_Work order_.
All of the lines below should be copied word for word.

··· Exercise inputs ···

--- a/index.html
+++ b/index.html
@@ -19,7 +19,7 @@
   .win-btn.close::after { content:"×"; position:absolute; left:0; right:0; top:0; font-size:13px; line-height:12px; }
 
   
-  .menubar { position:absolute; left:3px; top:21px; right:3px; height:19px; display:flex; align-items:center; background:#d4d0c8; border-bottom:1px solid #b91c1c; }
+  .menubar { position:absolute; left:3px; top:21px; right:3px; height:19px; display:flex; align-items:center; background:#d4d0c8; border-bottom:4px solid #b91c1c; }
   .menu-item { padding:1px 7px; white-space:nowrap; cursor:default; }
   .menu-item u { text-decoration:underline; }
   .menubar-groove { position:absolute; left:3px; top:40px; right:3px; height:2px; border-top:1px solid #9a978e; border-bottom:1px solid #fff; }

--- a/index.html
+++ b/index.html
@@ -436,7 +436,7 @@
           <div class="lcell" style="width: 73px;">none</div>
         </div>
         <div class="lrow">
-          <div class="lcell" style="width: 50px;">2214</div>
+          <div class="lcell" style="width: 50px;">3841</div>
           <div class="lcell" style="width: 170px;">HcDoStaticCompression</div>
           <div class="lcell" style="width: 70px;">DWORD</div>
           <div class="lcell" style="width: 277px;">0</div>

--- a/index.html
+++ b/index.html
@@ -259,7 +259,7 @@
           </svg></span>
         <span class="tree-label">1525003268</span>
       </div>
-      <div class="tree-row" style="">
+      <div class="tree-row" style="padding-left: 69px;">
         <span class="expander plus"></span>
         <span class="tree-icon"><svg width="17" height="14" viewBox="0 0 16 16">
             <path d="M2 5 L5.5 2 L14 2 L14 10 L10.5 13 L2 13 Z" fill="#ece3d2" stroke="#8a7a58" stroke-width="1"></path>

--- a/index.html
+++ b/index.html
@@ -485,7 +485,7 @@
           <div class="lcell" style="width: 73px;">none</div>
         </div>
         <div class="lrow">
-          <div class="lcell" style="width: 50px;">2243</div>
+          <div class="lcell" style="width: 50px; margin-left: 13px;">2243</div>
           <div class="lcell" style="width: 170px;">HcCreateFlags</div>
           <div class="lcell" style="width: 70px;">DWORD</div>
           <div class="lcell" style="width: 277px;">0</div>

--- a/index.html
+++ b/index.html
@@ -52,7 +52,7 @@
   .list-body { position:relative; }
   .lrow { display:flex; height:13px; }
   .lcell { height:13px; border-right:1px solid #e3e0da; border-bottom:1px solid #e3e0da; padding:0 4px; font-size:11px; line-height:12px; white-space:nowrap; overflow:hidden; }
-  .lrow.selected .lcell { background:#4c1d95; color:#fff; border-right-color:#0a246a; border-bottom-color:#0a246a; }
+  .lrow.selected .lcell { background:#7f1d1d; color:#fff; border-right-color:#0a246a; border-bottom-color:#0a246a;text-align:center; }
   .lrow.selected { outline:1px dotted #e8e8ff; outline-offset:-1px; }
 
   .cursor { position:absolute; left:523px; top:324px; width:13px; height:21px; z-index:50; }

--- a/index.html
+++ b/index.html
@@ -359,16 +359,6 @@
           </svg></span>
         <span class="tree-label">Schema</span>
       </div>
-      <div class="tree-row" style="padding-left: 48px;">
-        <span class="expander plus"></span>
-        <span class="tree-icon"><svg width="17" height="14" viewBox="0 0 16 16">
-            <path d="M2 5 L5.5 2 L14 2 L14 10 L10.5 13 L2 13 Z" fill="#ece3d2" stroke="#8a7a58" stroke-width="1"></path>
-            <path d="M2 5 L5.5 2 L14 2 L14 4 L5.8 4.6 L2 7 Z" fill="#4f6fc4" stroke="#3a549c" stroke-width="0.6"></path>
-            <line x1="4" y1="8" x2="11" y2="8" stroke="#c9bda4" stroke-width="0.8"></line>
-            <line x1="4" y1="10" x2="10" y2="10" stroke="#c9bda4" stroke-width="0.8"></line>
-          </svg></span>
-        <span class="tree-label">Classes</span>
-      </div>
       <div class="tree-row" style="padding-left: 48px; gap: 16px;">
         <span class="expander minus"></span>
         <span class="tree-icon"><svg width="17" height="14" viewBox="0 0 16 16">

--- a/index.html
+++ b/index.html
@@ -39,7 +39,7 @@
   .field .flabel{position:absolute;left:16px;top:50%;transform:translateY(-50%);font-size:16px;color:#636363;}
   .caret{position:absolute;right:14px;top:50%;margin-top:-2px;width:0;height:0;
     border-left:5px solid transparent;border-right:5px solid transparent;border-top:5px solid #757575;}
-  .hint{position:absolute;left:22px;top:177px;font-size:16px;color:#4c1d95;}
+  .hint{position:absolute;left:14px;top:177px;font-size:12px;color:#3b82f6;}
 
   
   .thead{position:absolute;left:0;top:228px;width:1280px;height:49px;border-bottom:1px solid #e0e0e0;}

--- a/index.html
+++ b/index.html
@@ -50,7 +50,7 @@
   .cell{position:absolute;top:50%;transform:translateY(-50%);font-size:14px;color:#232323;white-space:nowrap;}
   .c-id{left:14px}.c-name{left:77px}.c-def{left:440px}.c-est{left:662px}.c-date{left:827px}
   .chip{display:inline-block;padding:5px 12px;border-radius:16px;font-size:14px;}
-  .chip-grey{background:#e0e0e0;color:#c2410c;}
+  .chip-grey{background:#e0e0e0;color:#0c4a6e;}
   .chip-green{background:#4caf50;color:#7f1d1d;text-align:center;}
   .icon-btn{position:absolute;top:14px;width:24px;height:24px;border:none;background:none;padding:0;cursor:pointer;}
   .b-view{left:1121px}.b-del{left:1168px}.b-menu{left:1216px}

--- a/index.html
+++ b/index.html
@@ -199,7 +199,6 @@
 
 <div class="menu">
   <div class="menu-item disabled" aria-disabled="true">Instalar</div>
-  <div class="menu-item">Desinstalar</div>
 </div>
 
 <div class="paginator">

···

_Task response_.
--- a/index.html
+++ b/index.html
@@ -19,7 +19,7 @@
   .win-btn.close::after { content:"×"; position:absolute; left:0; right:0; top:0; font-size:13px; line-height:12px; }
 
   
-  .menubar { position:absolute; left:3px; top:21px; right:3px; height:19px; display:flex; align-items:center; background:#d4d0c8; border-bottom:1px solid #b91c1c; }
+  .menubar { position:absolute; left:3px; top:21px; right:3px; height:19px; display:flex; align-items:center; background:#d4d0c8; border-bottom:4px solid #b91c1c; }
   .menu-item { padding:1px 7px; white-space:nowrap; cursor:default; }
   .menu-item u { text-decoration:underline; }
   .menubar-groove { position:absolute; left:3px; top:40px; right:3px; height:2px; border-top:1px solid #9a978e; border-bottom:1px solid #fff; }

--- a/index.html
+++ b/index.html
@@ -436,7 +436,7 @@
           <div class="lcell" style="width: 73px;">none</div>
         </div>
         <div class="lrow">
-          <div class="lcell" style="width: 50px;">2214</div>
+          <div class="lcell" style="width: 50px;">3841</div>
           <div class="lcell" style="width: 170px;">HcDoStaticCompression</div>
           <div class="lcell" style="width: 70px;">DWORD</div>
           <div class="lcell" style="width: 277px;">0</div>

--- a/index.html
+++ b/index.html
@@ -259,7 +259,7 @@
           </svg></span>
         <span class="tree-label">1525003268</span>
       </div>
-      <div class="tree-row" style="">
+      <div class="tree-row" style="padding-left: 69px;">
         <span class="expander plus"></span>
         <span class="tree-icon"><svg width="17" height="14" viewBox="0 0 16 16">
             <path d="M2 5 L5.5 2 L14 2 L14 10 L10.5 13 L2 13 Z" fill="#ece3d2" stroke="#8a7a58" stroke-width="1"></path>

--- a/index.html
+++ b/index.html
@@ -485,7 +485,7 @@
           <div class="lcell" style="width: 73px;">none</div>
         </div>
         <div class="lrow">
-          <div class="lcell" style="width: 50px;">2243</div>
+          <div class="lcell" style="width: 50px; margin-left: 13px;">2243</div>
           <div class="lcell" style="width: 170px;">HcCreateFlags</div>
           <div class="lcell" style="width: 70px;">DWORD</div>
           <div class="lcell" style="width: 277px;">0</div>

--- a/index.html
+++ b/index.html
@@ -52,7 +52,7 @@
   .list-body { position:relative; }
   .lrow { display:flex; height:13px; }
   .lcell { height:13px; border-right:1px solid #e3e0da; border-bottom:1px solid #e3e0da; padding:0 4px; font-size:11px; line-height:12px; white-space:nowrap; overflow:hidden; }
-  .lrow.selected .lcell { background:#4c1d95; color:#fff; border-right-color:#0a246a; border-bottom-color:#0a246a; }
+  .lrow.selected .lcell { background:#7f1d1d; color:#fff; border-right-color:#0a246a; border-bottom-color:#0a246a;text-align:center; }
   .lrow.selected { outline:1px dotted #e8e8ff; outline-offset:-1px; }
 
   .cursor { position:absolute; left:523px; top:324px; width:13px; height:21px; z-index:50; }

--- a/index.html
+++ b/index.html
@@ -359,16 +359,6 @@
           </svg></span>
         <span class="tree-label">Schema</span>
       </div>
-      <div class="tree-row" style="padding-left: 48px;">
-        <span class="expander plus"></span>
-        <span class="tree-icon"><svg width="17" height="14" viewBox="0 0 16 16">
-            <path d="M2 5 L5.5 2 L14 2 L14 10 L10.5 13 L2 13 Z" fill="#ece3d2" stroke="#8a7a58" stroke-width="1"></path>
-            <path d="M2 5 L5.5 2 L14 2 L14 4 L5.8 4.6 L2 7 Z" fill="#4f6fc4" stroke="#3a549c" stroke-width="0.6"></path>
-            <line x1="4" y1="8" x2="11" y2="8" stroke="#c9bda4" stroke-width="0.8"></line>
-            <line x1="4" y1="10" x2="10" y2="10" stroke="#c9bda4" stroke-width="0.8"></line>
-          </svg></span>
-        <span class="tree-label">Classes</span>
-      </div>
       <div class="tree-row" style="padding-left: 48px; gap: 16px;">
         <span class="expander minus"></span>
         <span class="tree-icon"><svg width="17" height="14" viewBox="0 0 16 16">

--- a/index.html
+++ b/index.html
@@ -39,7 +39,7 @@
   .field .flabel{position:absolute;left:16px;top:50%;transform:translateY(-50%);font-size:16px;color:#636363;}
   .caret{position:absolute;right:14px;top:50%;margin-top:-2px;width:0;height:0;
     border-left:5px solid transparent;border-right:5px solid transparent;border-top:5px solid #757575;}
-  .hint{position:absolute;left:22px;top:177px;font-size:16px;color:#4c1d95;}
+  .hint{position:absolute;left:14px;top:177px;font-size:12px;color:#3b82f6;}
 
   
   .thead{position:absolute;left:0;top:228px;width:1280px;height:49px;border-bottom:1px solid #e0e0e0;}

--- a/index.html
+++ b/index.html
@@ -50,7 +50,7 @@
   .cell{position:absolute;top:50%;transform:translateY(-50%);font-size:14px;color:#232323;white-space:nowrap;}
   .c-id{left:14px}.c-name{left:77px}.c-def{left:440px}.c-est{left:662px}.c-date{left:827px}
   .chip{display:inline-block;padding:5px 12px;border-radius:16px;font-size:14px;}
-  .chip-grey{background:#e0e0e0;color:#c2410c;}
+  .chip-grey{background:#e0e0e0;color:#0c4a6e;}
   .chip-green{background:#4caf50;color:#7f1d1d;text-align:center;}
   .icon-btn{position:absolute;top:14px;width:24px;height:24px;border:none;background:none;padding:0;cursor:pointer;}
   .b-view{left:1121px}.b-del{left:1168px}.b-menu{left:1216px}

--- a/index.html
+++ b/index.html
@@ -199,7 +199,6 @@
 
 <div class="menu">
   <div class="menu-item disabled" aria-disabled="true">Instalar</div>
-  <div class="menu-item">Desinstalar</div>
 </div>
 
 <div class="paginator">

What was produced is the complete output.